*** Opening of Exercise materials ***
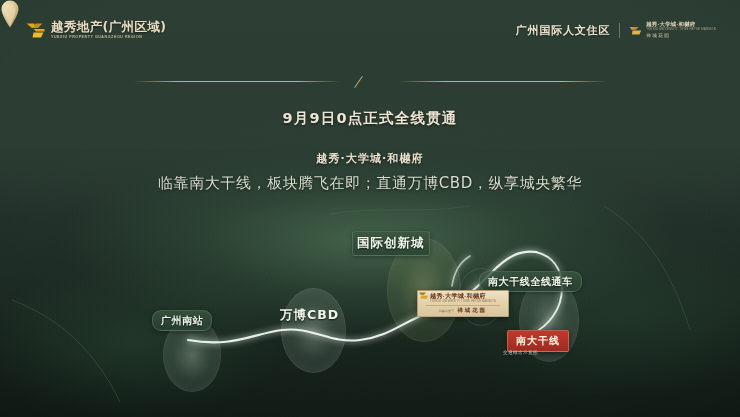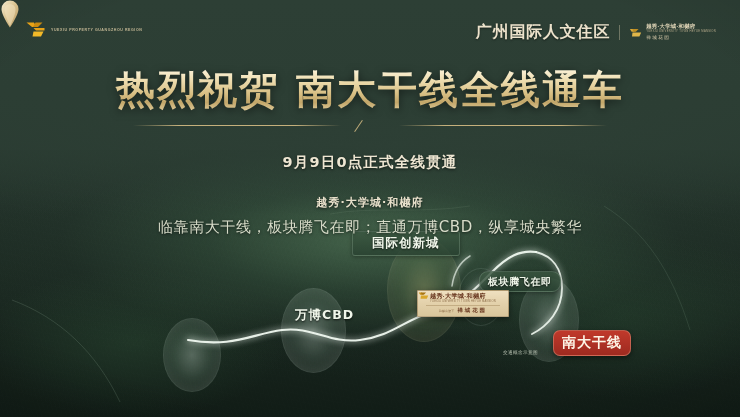"越秀地产(广州区域)" div.brand-cn { html: none -> <div>越秀地产(广州区域)</div> }
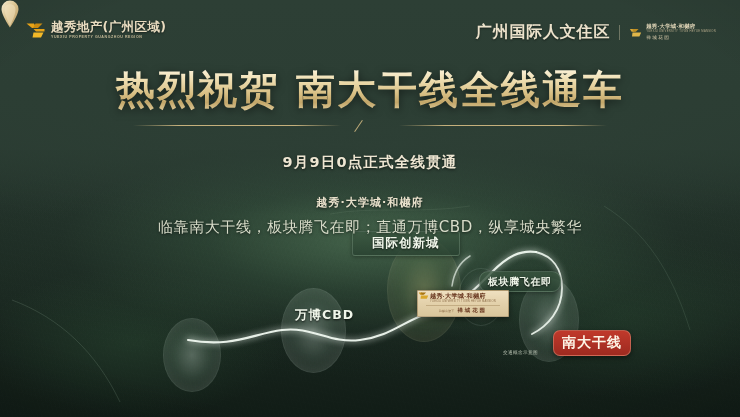"广州国际人文住区" .hright-title { font-size: 16px -> 11px }
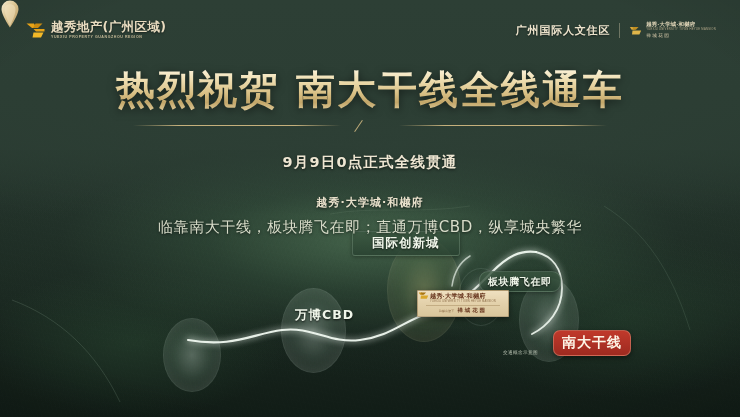"热烈祝贺 南大干线全线通车" div.maintitle { html: <div> <span>热烈祝贺</span><span></span><span>南大干线全线通车</span> </div> -> none }
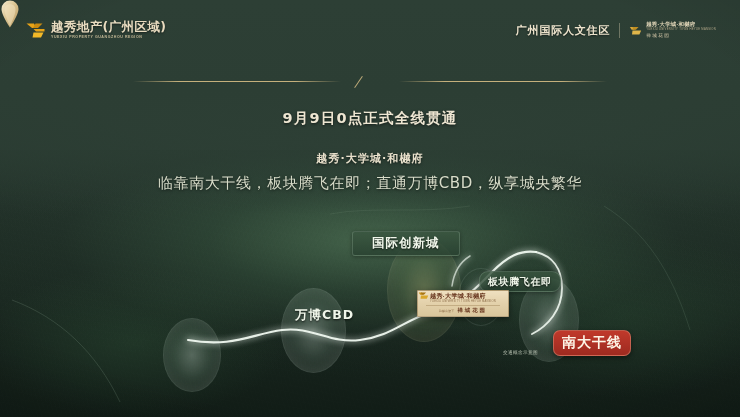"国际创新城" .pill.big { padding: 3px 19px -> 3px 4px }
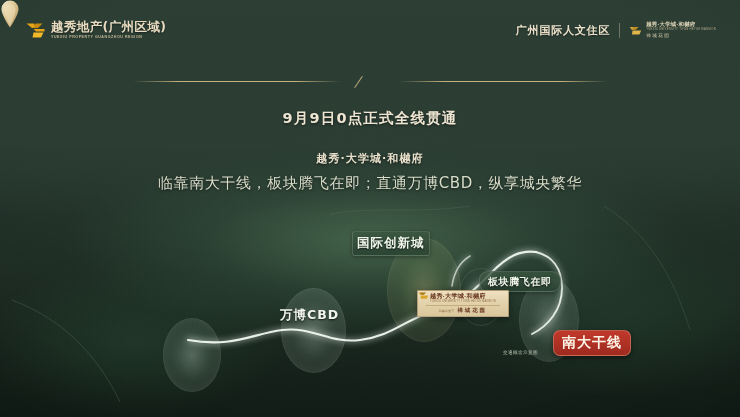"板块腾飞在即" div.pill { text: 板块腾飞在即 -> 南大干线全线通车 }
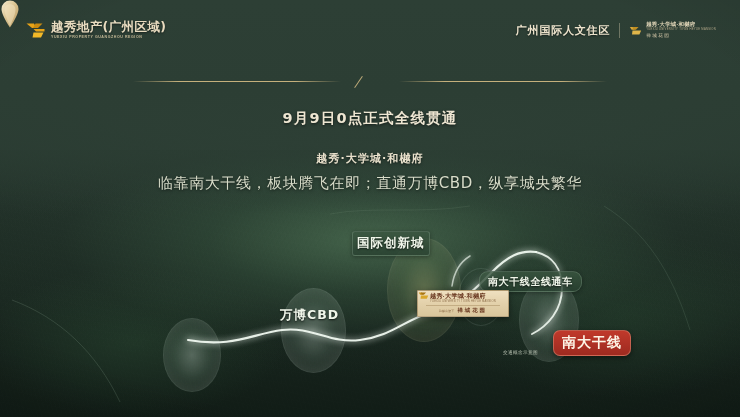"广州南站" div.pill { html: none -> <div>广州南站</div> }
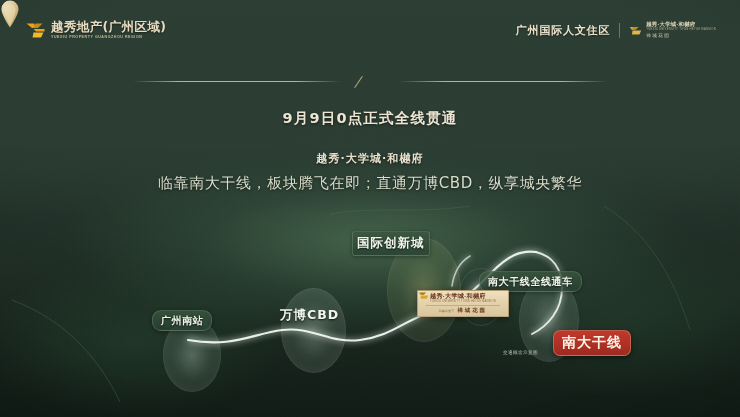"南大干线" .redbadge { border-radius: 7px -> 2px; font-size: 14px -> 10px; margin-left: 46px -> none }
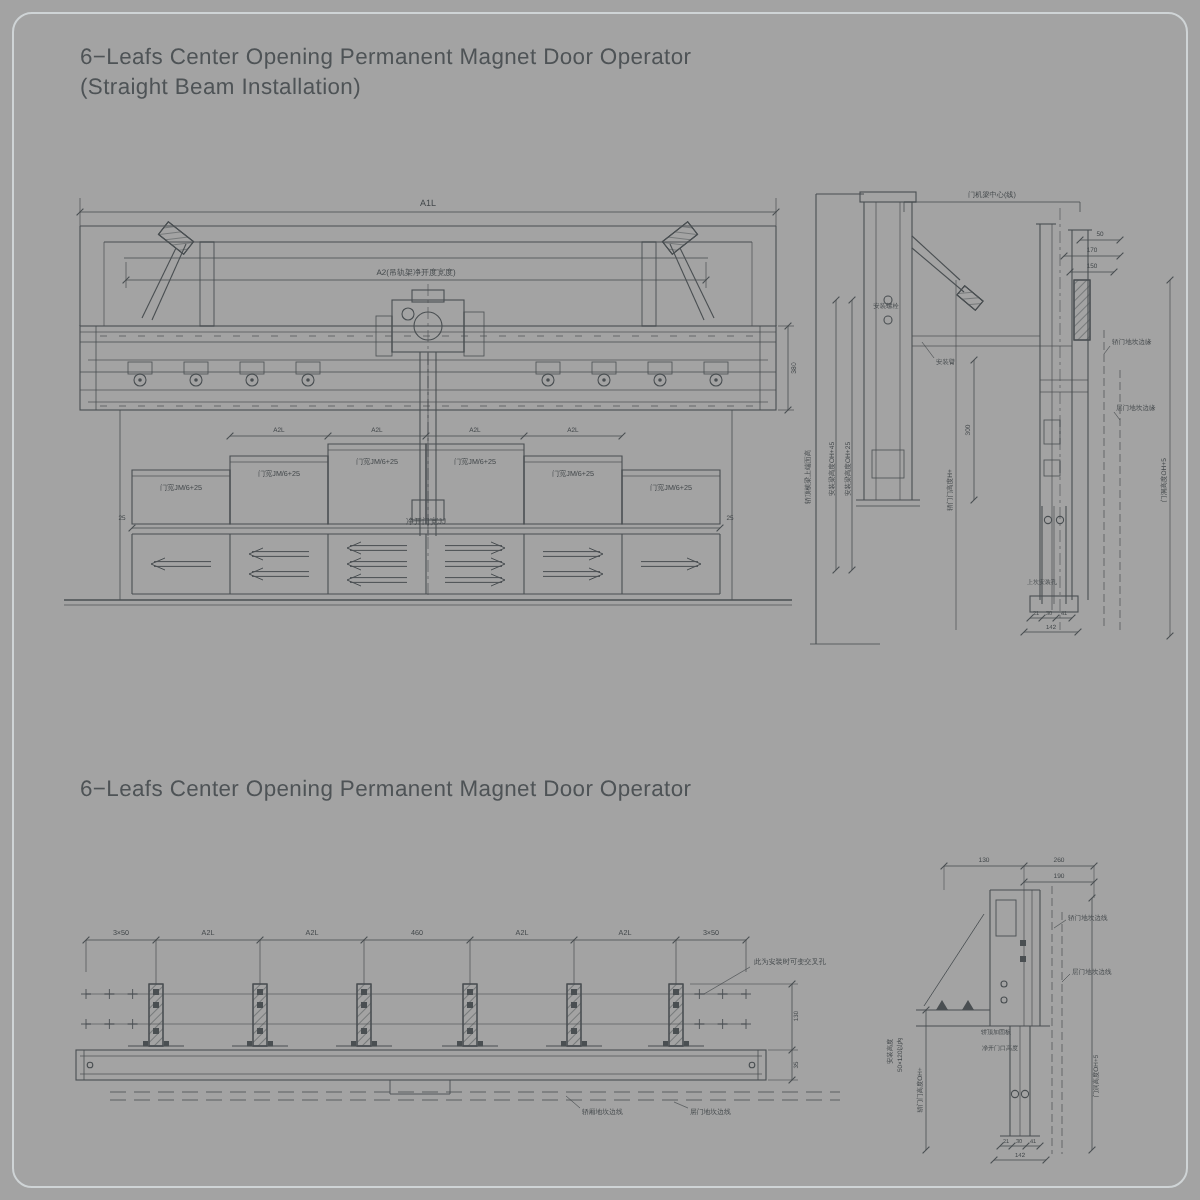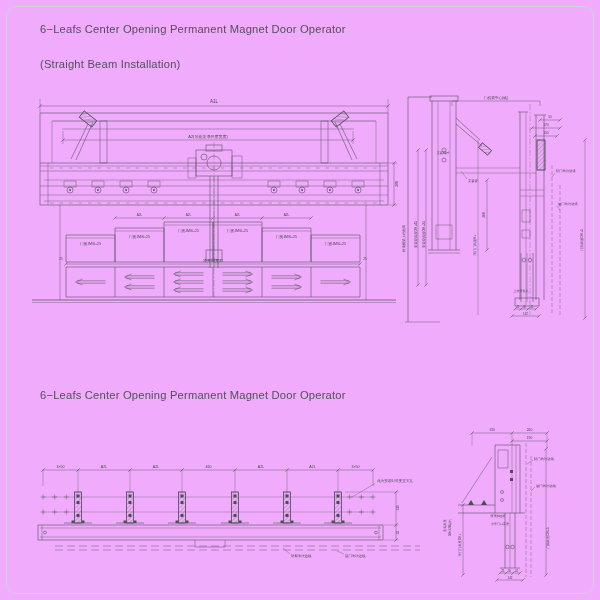"6−Leafs Center Opening Permanent Magnet" .page { background: #f0abfc -> #a3a3a3 }
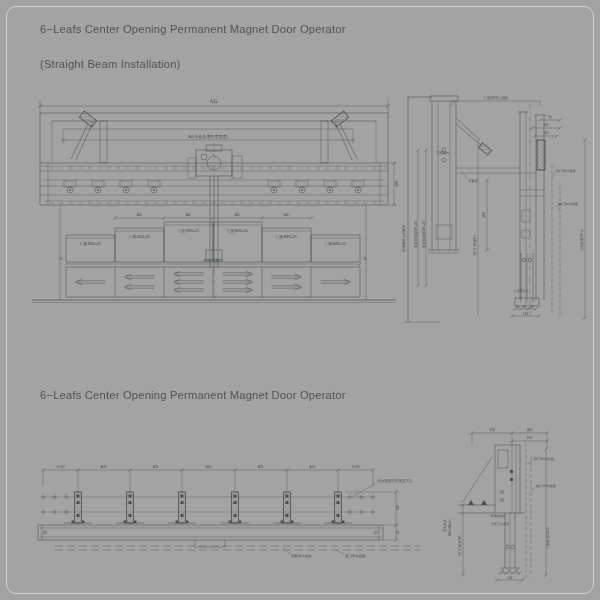"(Straight Beam Installation)" .title .t2 { margin-top: 20px -> none }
*** Close of Exercise materials ***
Retype the data exactly; images stay out.

"越秀地产(广州区域)" div.brand-cn { html: none -> <div>越秀地产(广州区域)</div> }
"广州国际人文住区" .hright-title { font-size: 16px -> 11px }
"热烈祝贺 南大干线全线通车" div.maintitle { html: <div> <span>热烈祝贺</span><span></span><span>南大干线全线通车</span> </div> -> none }
"国际创新城" .pill.big { padding: 3px 19px -> 3px 4px }
"板块腾飞在即" div.pill { text: 板块腾飞在即 -> 南大干线全线通车 }
"广州南站" div.pill { html: none -> <div>广州南站</div> }
"南大干线" .redbadge { border-radius: 7px -> 2px; font-size: 14px -> 10px; margin-left: 46px -> none }
"6−Leafs Center Opening Permanent Magnet" .page { background: #f0abfc -> #a3a3a3 }
"(Straight Beam Installation)" .title .t2 { margin-top: 20px -> none }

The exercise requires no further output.